69   bayview6   2011 Apr 6, 9:45pm  

Cautious1 says

@American: Exactly! So how can that be a retirement strategy when you’ll get ripped off? Wouldn’t it be better to rent out your house (if you can find a renter) or take in roommates (if you can stand them)? Hope I’m not getting off-topic, but this does relate to the subject in that the banks are going to try to clear this inventory of expired reverse mortgages in years to come. Seniors receiving a tiny equity check aren’t going to do much for the economy, and after they die, their homes are going to be offered to a smaller, increasingly urban generation, which doesn’t sound very bullish to me.

The main element of a reverse mortgage that concerns us is that the senior gets to stay in the house until she or he dies. In effect, the can is kicked down the road with those houses. The folks making these reverse mortgages are betting that in 10 or 15 years, the housing market will have recovered to its historical appreciation rate.

70   FortWayne   2011 Apr 7, 12:43am  

American in Japan nothing will change. History will repeat itself.

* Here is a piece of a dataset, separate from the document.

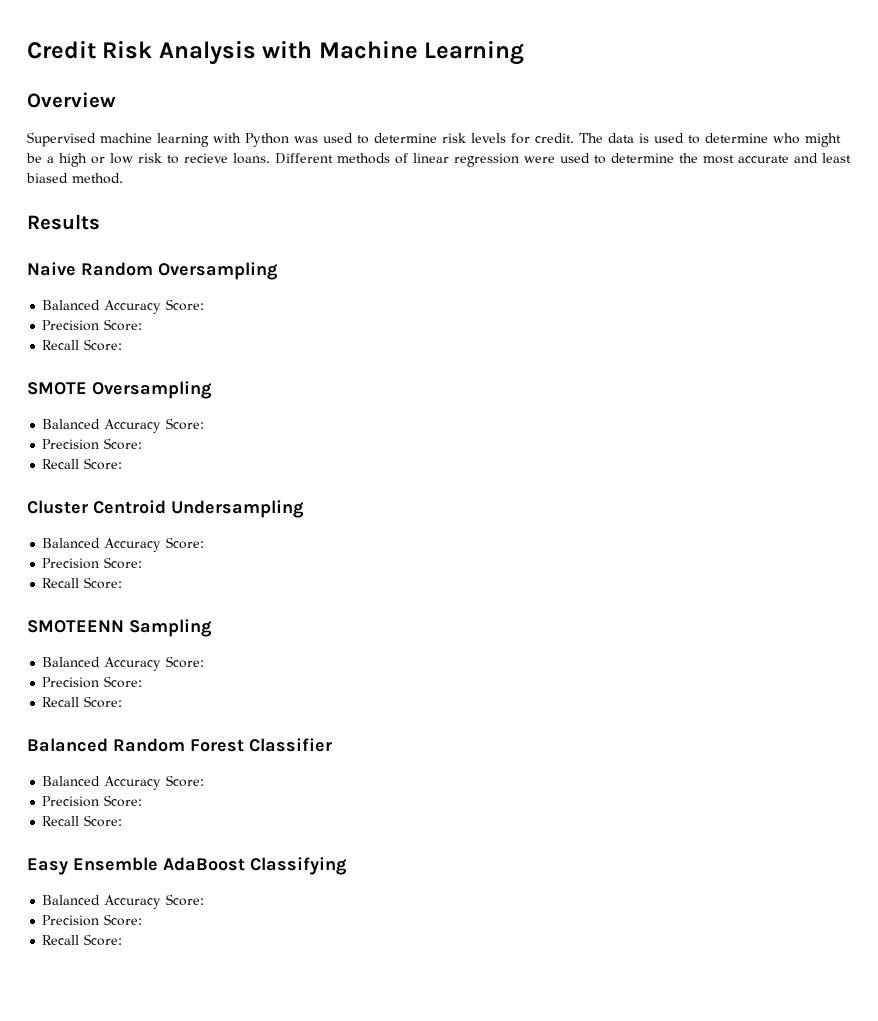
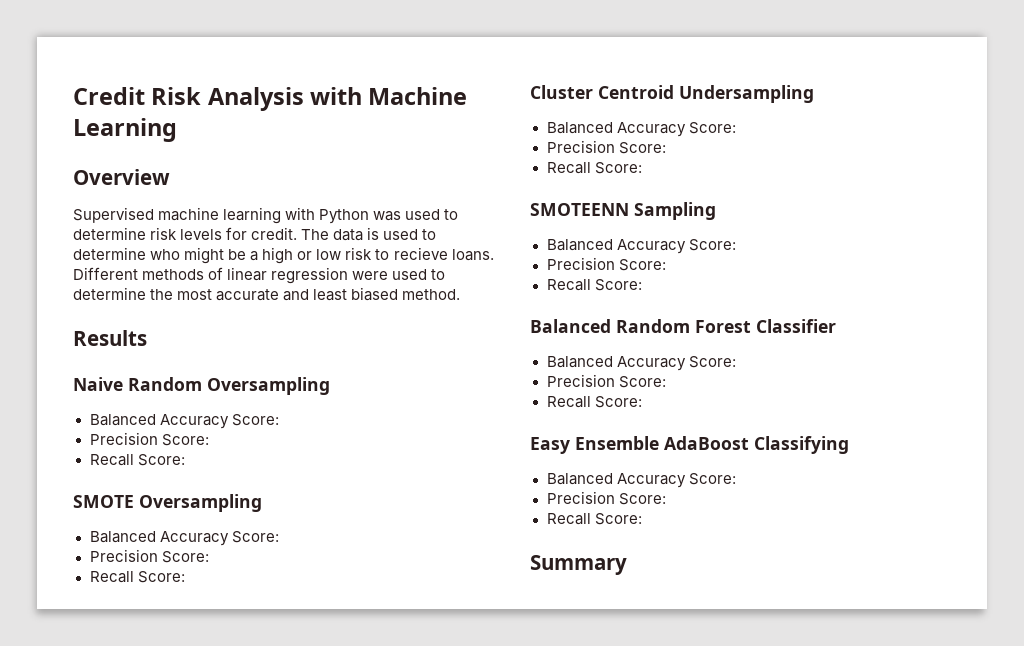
(123, 940) none -> [530,555,627,575] // Summary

All those bullish on housing I'll be seeing on television in 3 to 5 years from now, with their sob stories about how they can't feed their children. It's cyclical in CA. Every few years some people get into too much debt over their head and end up crying for a bail out. And for most part it is obvious that they paid too much for their dwelling, or bought in an area where it periodically floods/burns/mudslides... sometimes of course it's worse such as medical bills or other terrible life events.

And it is all because some level of amnesia kicks in after some time and people get too cocky believing downturns in life cannot happen to them, so they don't account for such, and bullishly believe that whatever they buy goes up in price permanently such as cars, old electronics, laundry detergent, or housing. And they over-leverage their liabilities right into permanent debt. Those type of people are the reason all the banks in LA are the tallest buildings and realtors are spending half a year on cruises in their pricey yachts drinking wine and enjoying life. Someone has to pay for all that extravagance, that someone is very easy to spot... usually a high mortgage and some sort of a HELOC down the line.

71   American in Japan   2011 Apr 28, 2:02am  

I want to quote Jurassic Park here…

Are real estate agents still enjoying those luxury cruises?